Vancouver : Museum of Vancouver
View this document at Museum of Vancouver: Deck of cards c. 1900
|Creator||Stone, Marion, (Miss)|
|Title||Deck of cards c. 1900|
|Published||Vancouver : Museum of Vancouver|
|Contributor||Museum of Vancouver|
Legend claims that playing cards were invented centuries ago by bored wives and concubines in eastern harems. History tells us that playing cards first appeared in Europe during the early years of the Italian Renaissance, around 1376. As they spread throughout the continent, different versions of the deck were used in different areas. Court cards appeared in the earliest known decks. The four suits which we use today originated in France and represented the different social classes: hearts symbolized the Church; spades, the aristocracy; diamonds, the well-to-do; and clubs, the peasantry.
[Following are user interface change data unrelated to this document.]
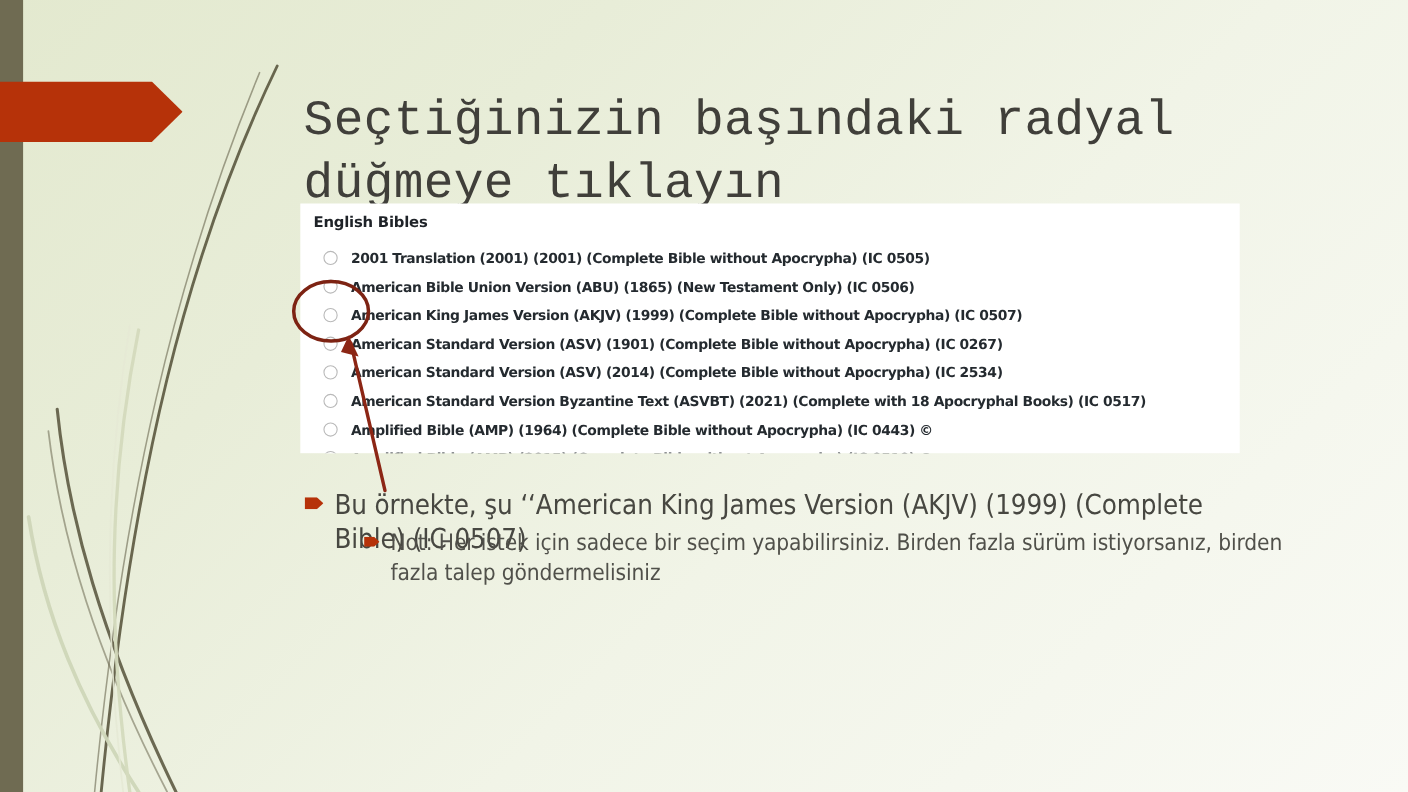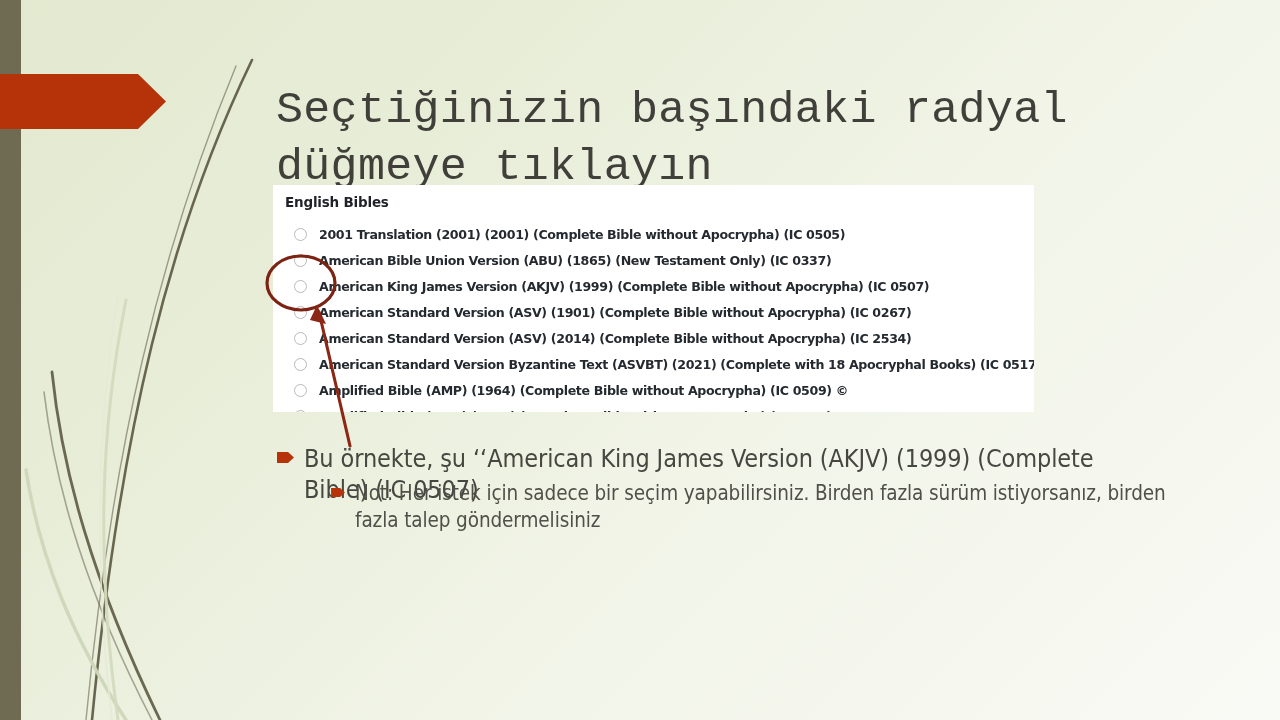"English Bibles" .panel { width: 761px -> 854px }
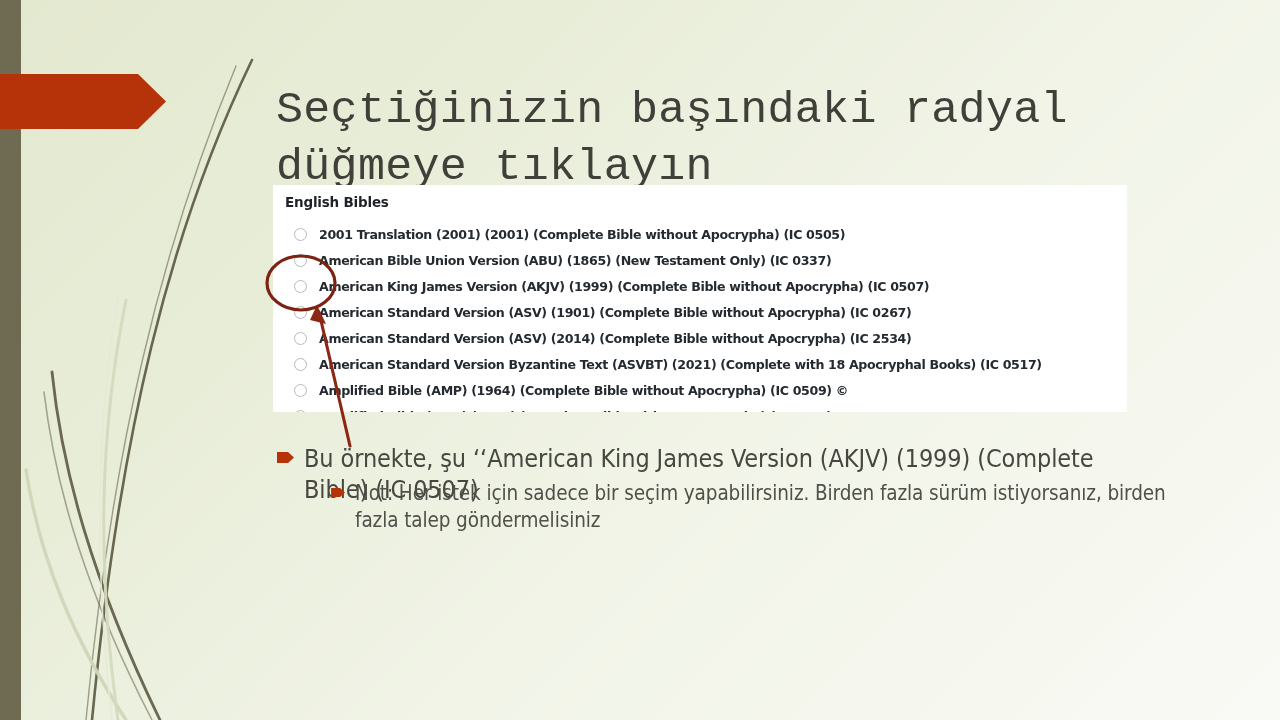"American Bible Union Version (ABU)" span.opt-label { text: 0337 -> 0506 }
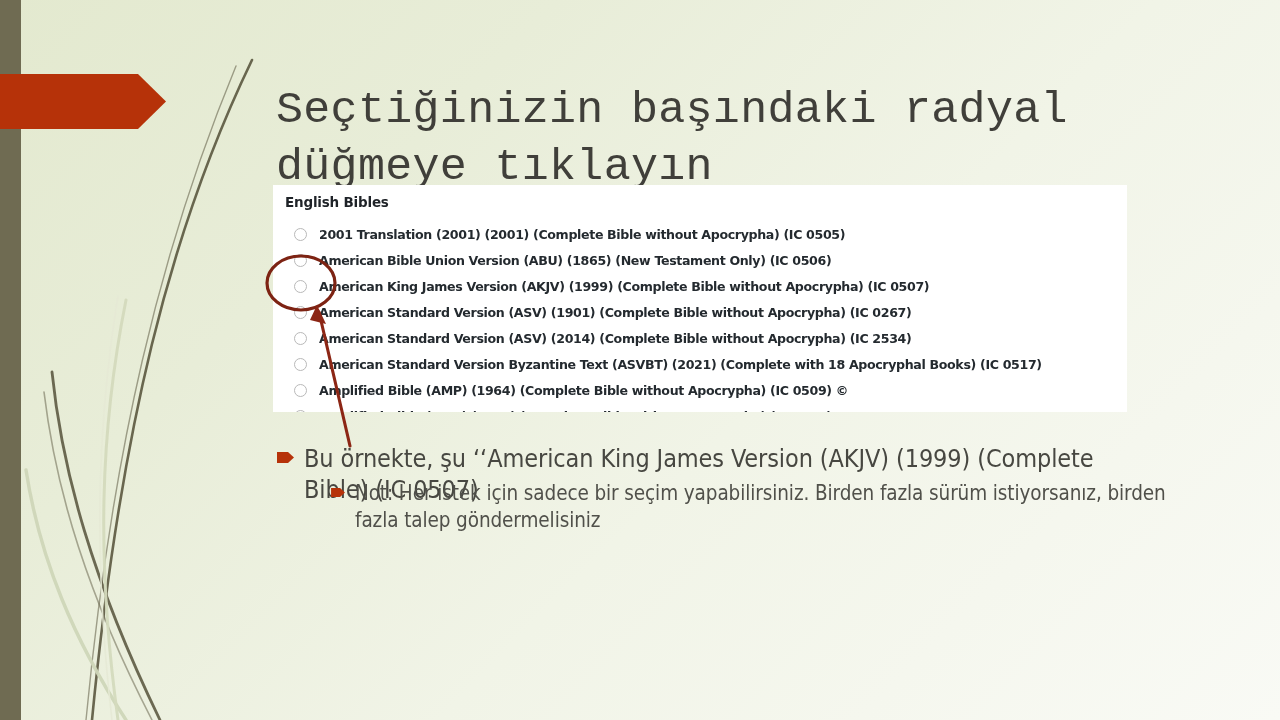"Amplified Bible (AMP) (1964) (Complete" span.opt-label { text: 0509 -> 0443 }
Souvenir cards enjoyed a tremendous vogue in Europe and America during the late 19th century. These were manufactured in London around 1900. Scenic attractions along the route of the Grand Trunk Railway System, such as Toronto harbour and the Parliament Buildings in Ottawa, appear on the faces of the cards. The Grand Trunk Railway was built to connect the major cities of eastern Canada with the American seaport of Portland, Maine. In 1853, tracks were laid between Montreal and Portland, making the Grand
Trunk the first international railway in North America. During the 1920s, the Grand Trunk was taken over by the government and became part of the Canadian National Railway system.